Cataluña mantendrá un año más, y de forma excepcional, la bonificación del 50% en el transporte público. Se trata de una buena noticia para los bolsillos de los usuarios, pero una medida insuficiente para potenciar este tipo de movilidad. Si es que ese es el objetivo.

El Estado asumirá el 20% del coste del servicio y la Generalitat, el otro 30%, después del acuerdo del Govern con los Comuns sobre este asunto.

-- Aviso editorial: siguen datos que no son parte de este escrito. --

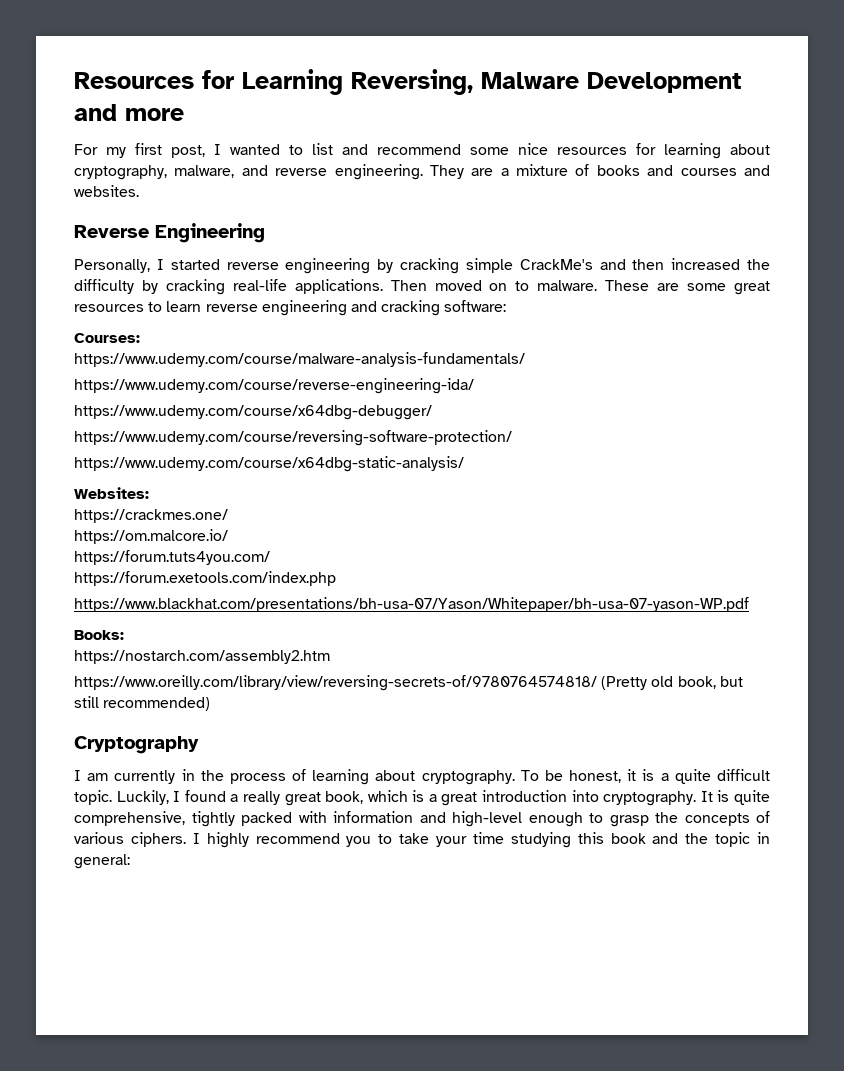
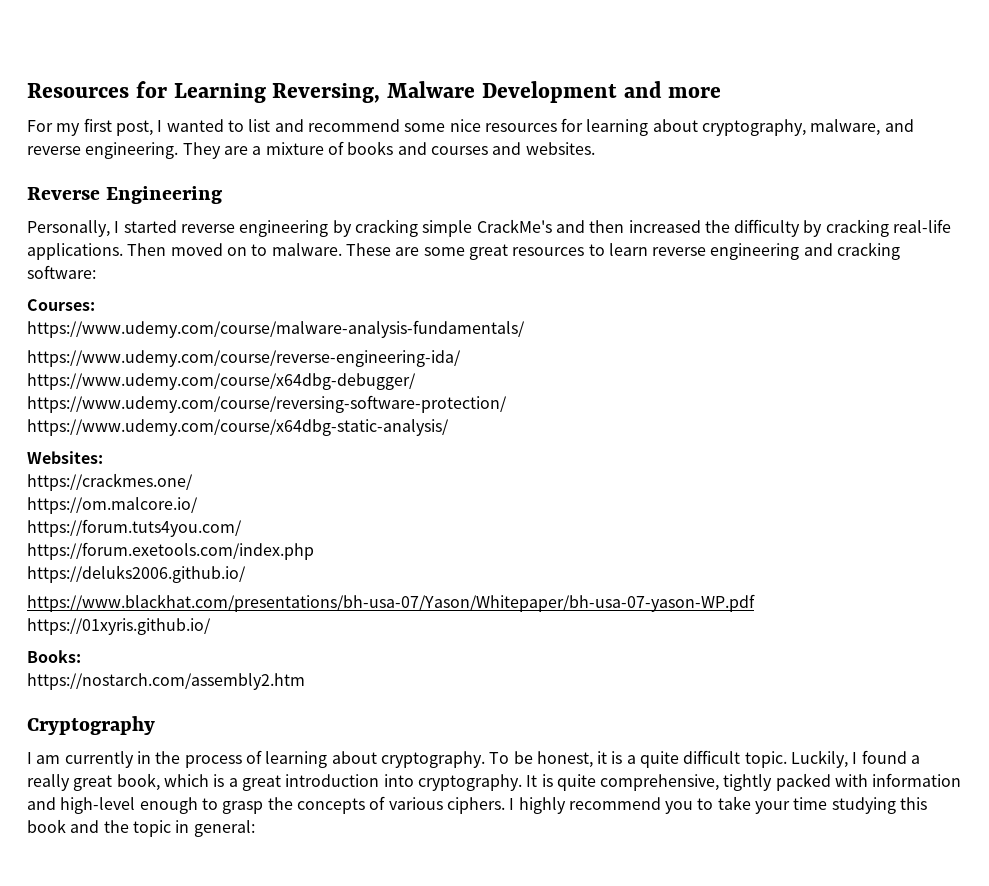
+ https://deluks2006.github.io/
+ https://01xyris.github.io/
- https://www.oreilly.com/library/view/reversing-secrets-of/9780764574818/ (Pretty old book, but still recommended)

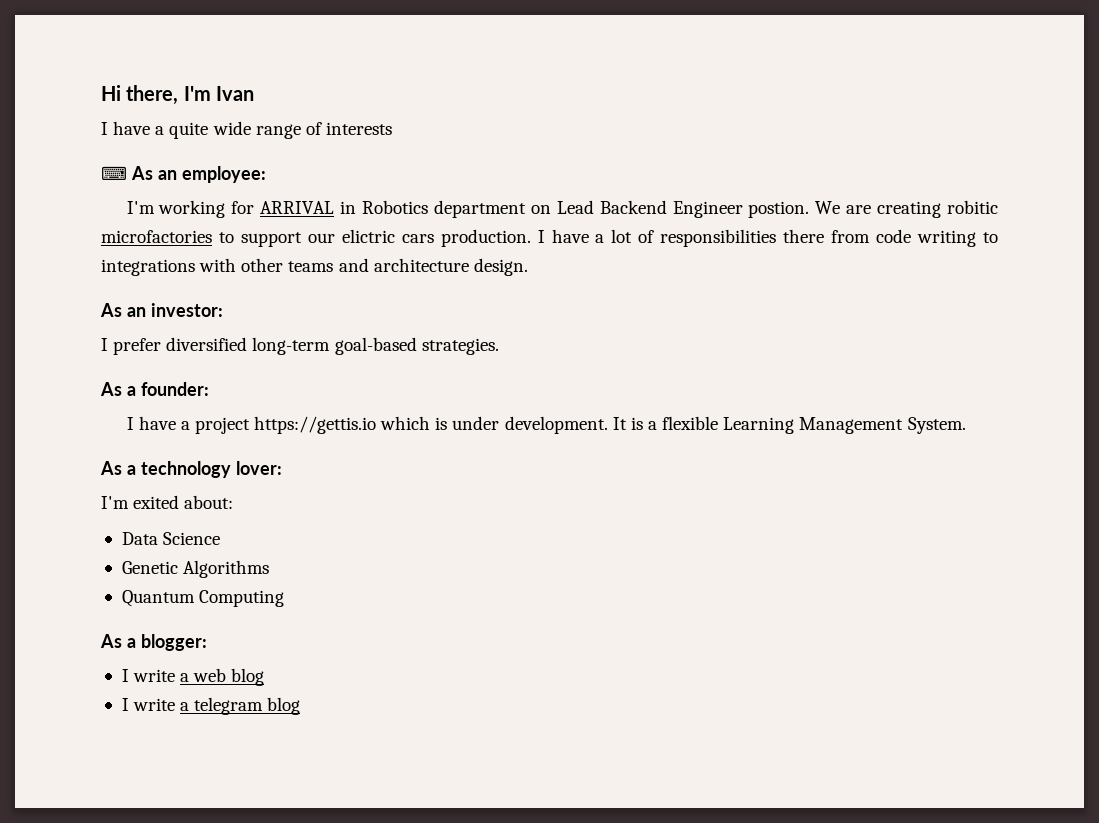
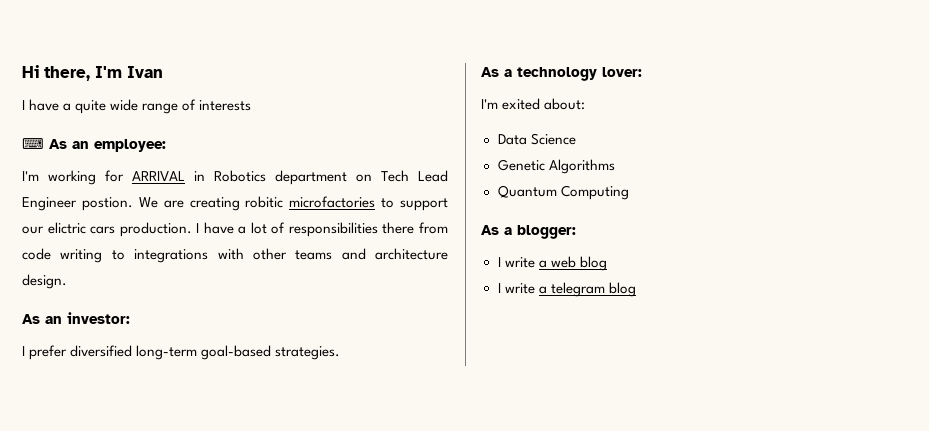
- I'm working for ARRIVAL in Robotics department on Lead Backend Engineer postion.
+ I'm working for ARRIVAL in Robotics department on Tech Lead Engineer postion.
- As a founder:
- I have a project https://gettis.io which is under development. It is a flexible Learning Management System.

Pero hay trampa: a cambio de la rebaja, los títulos se encarecerán por encima del IPC, porque de otro modo es insostenible.

Hay, sin embargo, una novedad en la actualización de las tarifas del 2026: por primera vez, se aplicarán criterios de equilibrio territorial, de modo que el precio de los billetes más caros –los de trayectos más largos– se subirá menos que el resto.

Bien. Sabemos que el sistema es deficitario, y que la bonificación solo agrava esta situación. También conocemos que esta medida, que se impulsó en 2022 debido al encarecimiento generalizado por la invasión rusa de Ucrania, morirá más pronto que tarde.

En este escenario, la pregunta es obligada: cuando terminen las bonificaciones, ¿se bajarán al nivel del IPC los precios que ahora se disparan un 3,5% de media para sostener el sistema? ¿O, por el contrario, nos van a colar un encarecimiento encubierto? Veremos.

Recordemos que la bonificación es una exigencia de los Comuns al Govern para sentarse a negociar los presupuestos, y que se enmarca en “un momento en el que el coste de la vida ahoga a miles de hogares”. ¿Cuándo dejará de ahogarnos el coste de la vida?

La medida es, además, injusta en su planteamiento, pues si lo que busca es desahogar a las familias más apuradas, resulta que de ella se beneficia toda la población, sea cual sea su nivel económico. Por lo tanto, tiene un alto grado de populismo.

Ahora bien, supongamos que esta medida incluye también la promoción del transporte público en detrimento del privado. La bonificación sigue siendo insuficiente: aunque bajar el precio es positivo, lo que se necesita son más y mejores trenes y autobuses.

La guerra al coche no tiene ningún sentido si no contempla un plan alternativo en condiciones. No se pueden reducir los 12 carriles de antaño de la Meridiana, cuando apenas había tráfico, a unos pocos cuando todo el mundo –y no somos pocos– tiene coche.

Bueno, claro que se puede. Lo están haciendo. Y así va. La ciudad, colapsada, porque la oferta actual de transporte público no absorbe la demanda real. Mala planificación. Peor ejecución. Y es la pescadilla que se muerde la cola.

Lo que nos cuesta la bonificación se podría invertir en más rutas y frecuencias, pero no hay dinero para todo. Al menos, Europa recula en su locura de eliminar los coches de combustión en 2035. Eso sí es un respiro para los trabajadores que dependen del coche.